The Privileged Dreamer

I think I’ve heard it all today. Someone called me “a privileged dreamer” and told me to stop complaining about being in removal proceedings because he was more undocumented than me.

Alright, so my parents and I did not travel through the harsh border terrains to enter the United States without inspection. They did not work as migrant farm-workers. None of us had to struggle to learn another language (unless you count American English as another language). And they all have papers.

But my great-grandparents were indentured servants who toiled hard in the fields of Fiji, thousands of miles from their own country. My parents barely finished high school. They left their entire lives behind to come here after a long history of political violence against Indians in their own country. Our first home was a cramped up hotel room. Our second home was a small mobile home park that we could barely afford and I didn’t even have my own bedroom. My parents went from being accountants in their country of origin to janitors in America. I was put into some random urban high school with a dismal graduation rate and never went to my own high school graduation. I scrubbed floors and washed toilets to put myself through undergraduate and graduate school.

I don’t want to get into the stress of growing up in a mixed-immigration status family and always feeling like the outsider. Due to my immigration status and removal proceedings, the entire family feels like an axe is hanging over their head at all times and no one feels like they can move forward in their lives. I cannot imagine what it is like for my mother to have papers and not have the same right conferred to the daughter for whom she lives. Her life revolves around my immigration status. And her 30-year marriage to my Dad fell apart because of it.

Mom and Dad fought over everything, including my sexuality and immigration status. Once, cops came to my house to take my father away because a counselor at school reportedly found out that he was assaulting me because I was gay. Despite being more conservative and religious, Mom was the only one to defend me. Still, they spent years trying to force me into a marriage of convenience. I tried to kill myself on three separate occasions. I can go on, but I don’t have time to play oppression Olympics.

True privilege is when bankers get bailed out after crashing the economy and rendering thousands homeless. True privilege is when a British company pours thousands of gallons of oil into the Gulf of Mexico and gets away with it. True privilege is straight, white male privilege.
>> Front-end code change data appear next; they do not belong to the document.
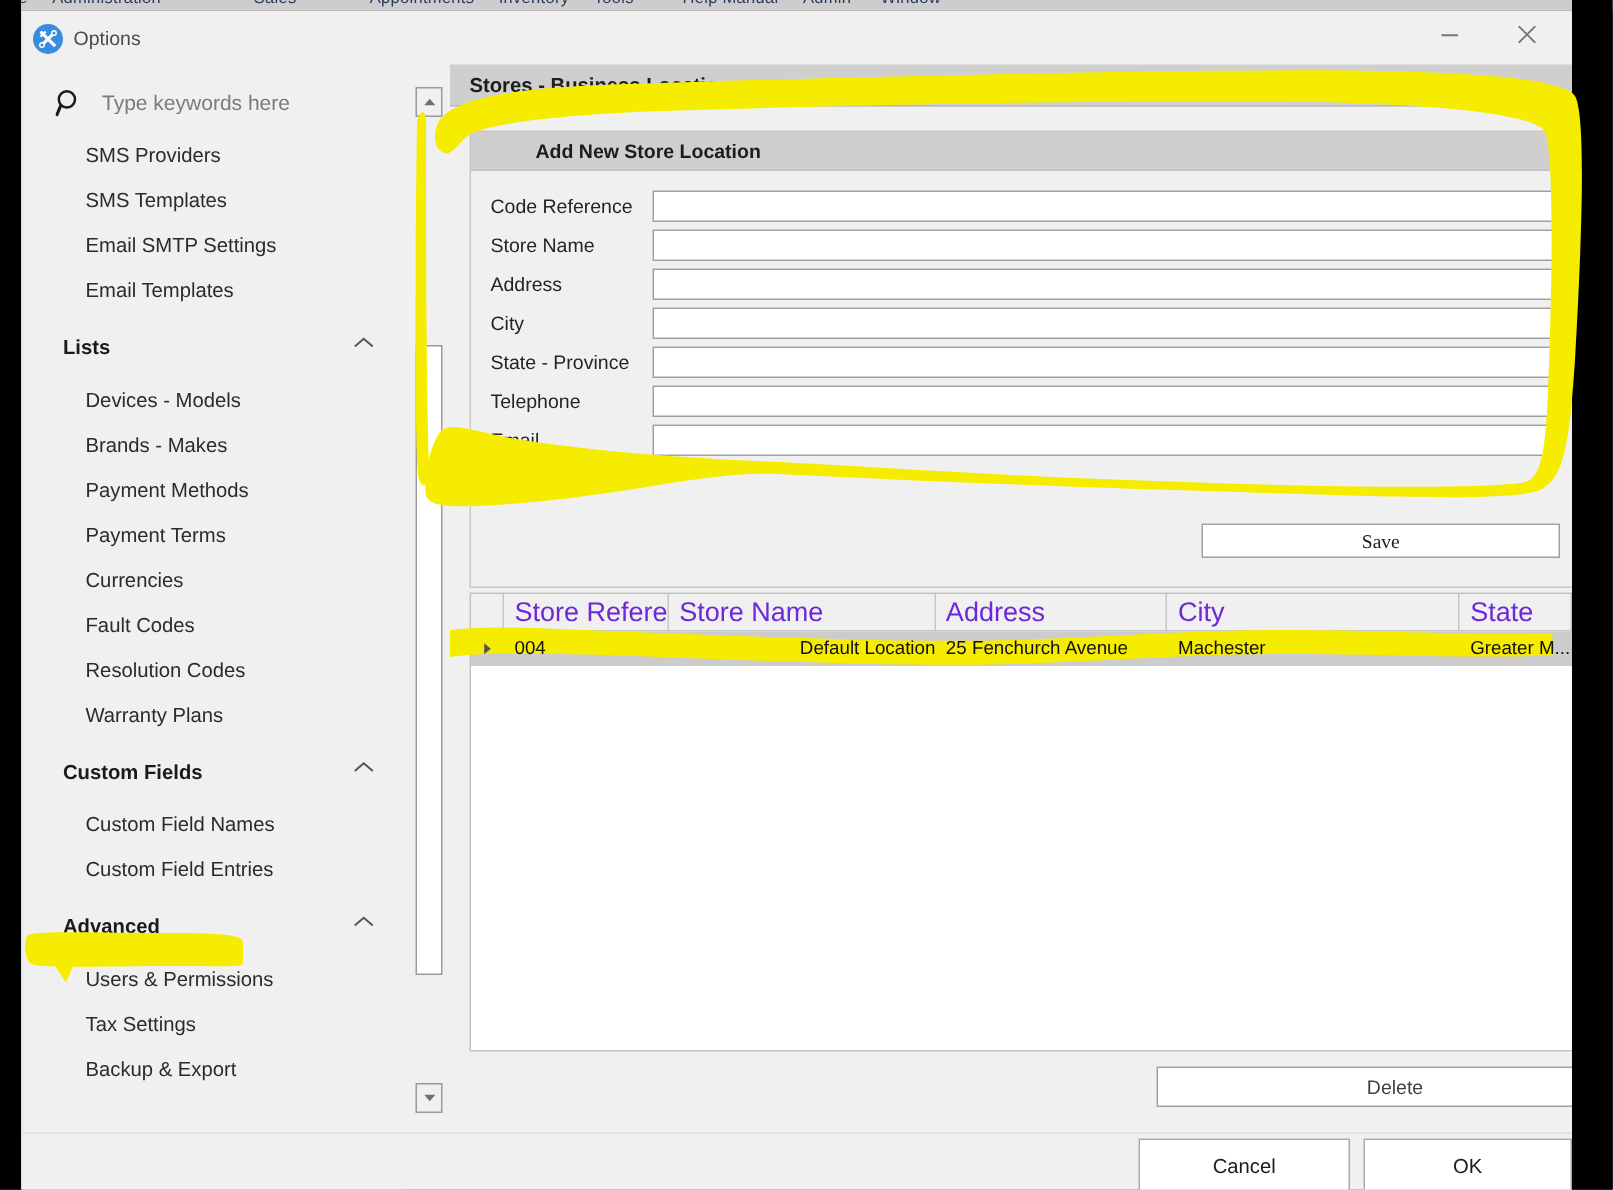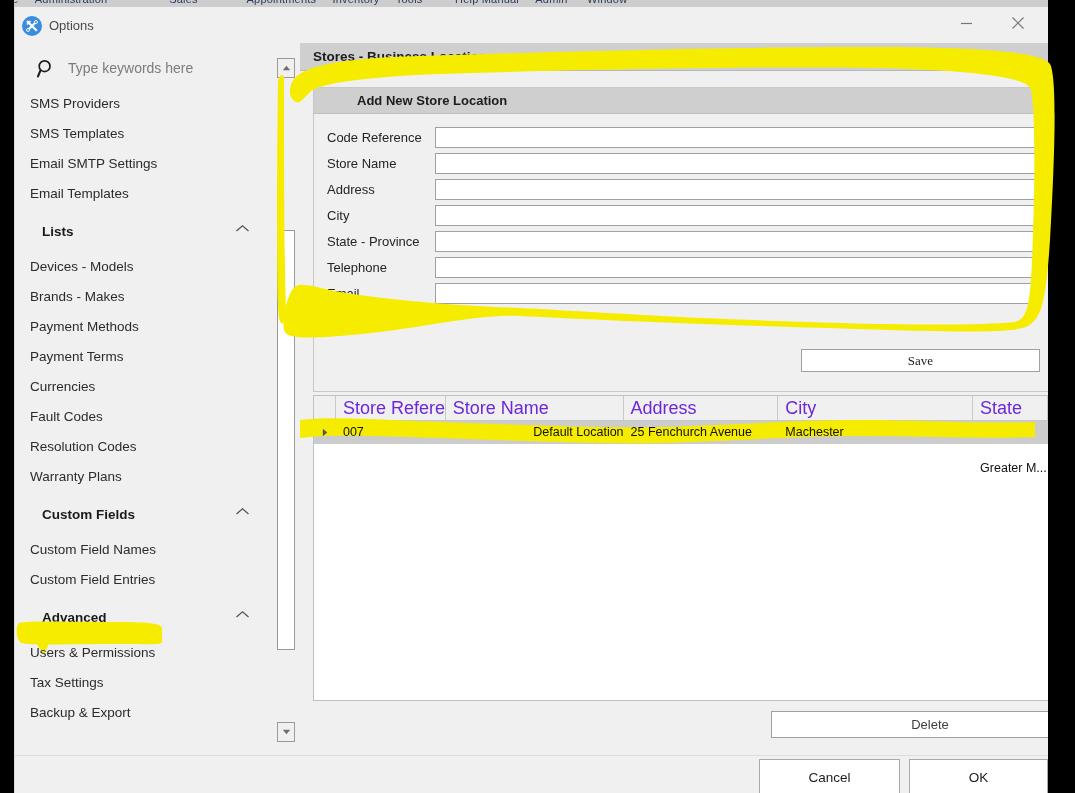"SMS Providers" .nav-item { padding-left: 15px -> 42px }
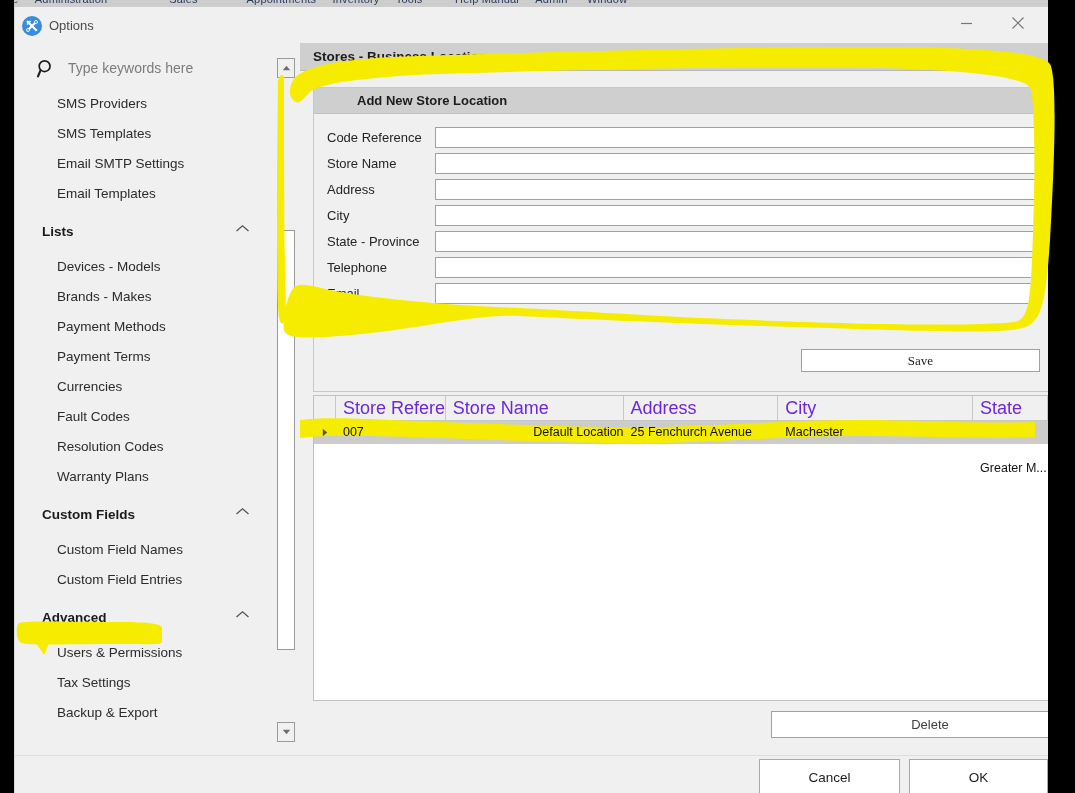"007" div.gc { text: 007 -> 004 }
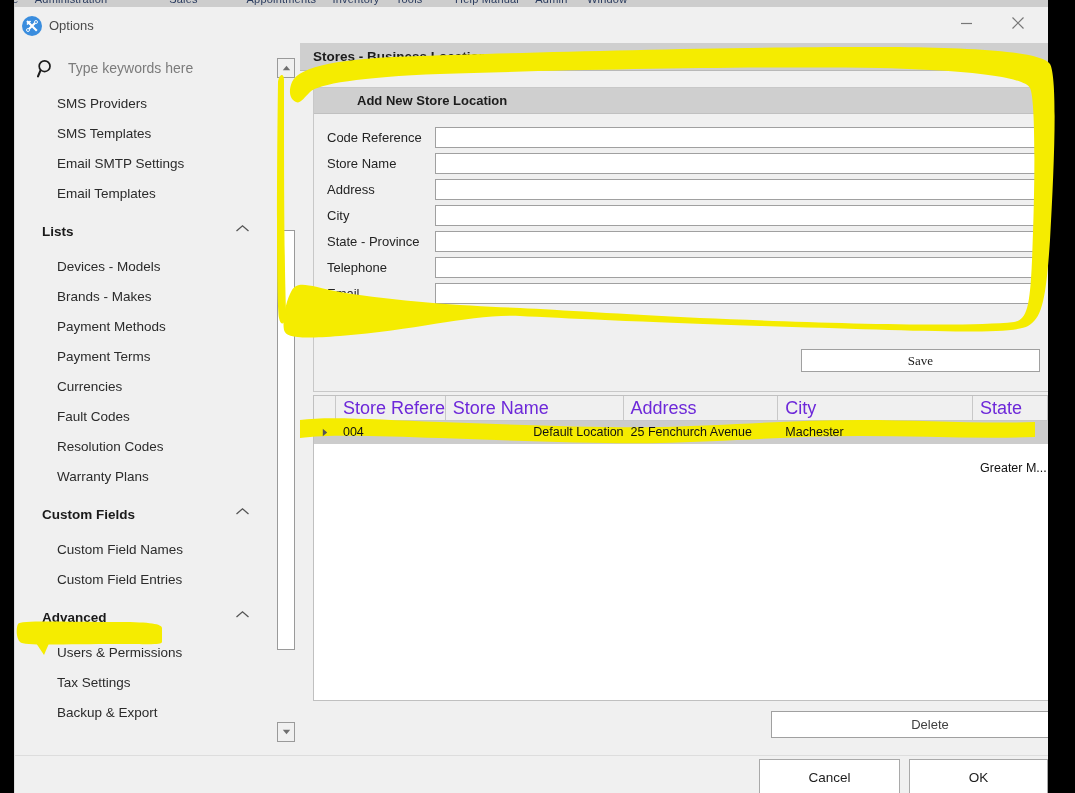"Greater M..." div.gc { margin-top: 36px -> none }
True privilege is birthright citizenship.

Still, I will admit two privileges:

  1. I was born and raised in the Fiji Islands and then the San Francisco Bay Area.
  2. My mother spent her lifetime savings on me and works 18 hours a day to make sure that she can afford to put me through law school.

Everything else is either luck or hard work. But it isn’t privilege.

People also complain that I sound entitled. When you, your siblings, parents, grandparents, aunts and uncles work hard and pay taxes and you still get told to appear all the way across the country to stand trial for the actions of someone else contrary to what the law says (Read Section 203(h)(3) of the Immigration and Nationality Act), you better feel a wee bit angry. When the law is written in your favor but an agency is entitled to an arbitrary and capricious deference that it uses to persecute and separate you from your family, and deny you legal rights, there is little else to feel besides anger.

This “privileged dreamer” just paid $800 in taxes to the state of California. And I have to appear in an Immigration Court in California for removal proceedings. That’s anything but privilege.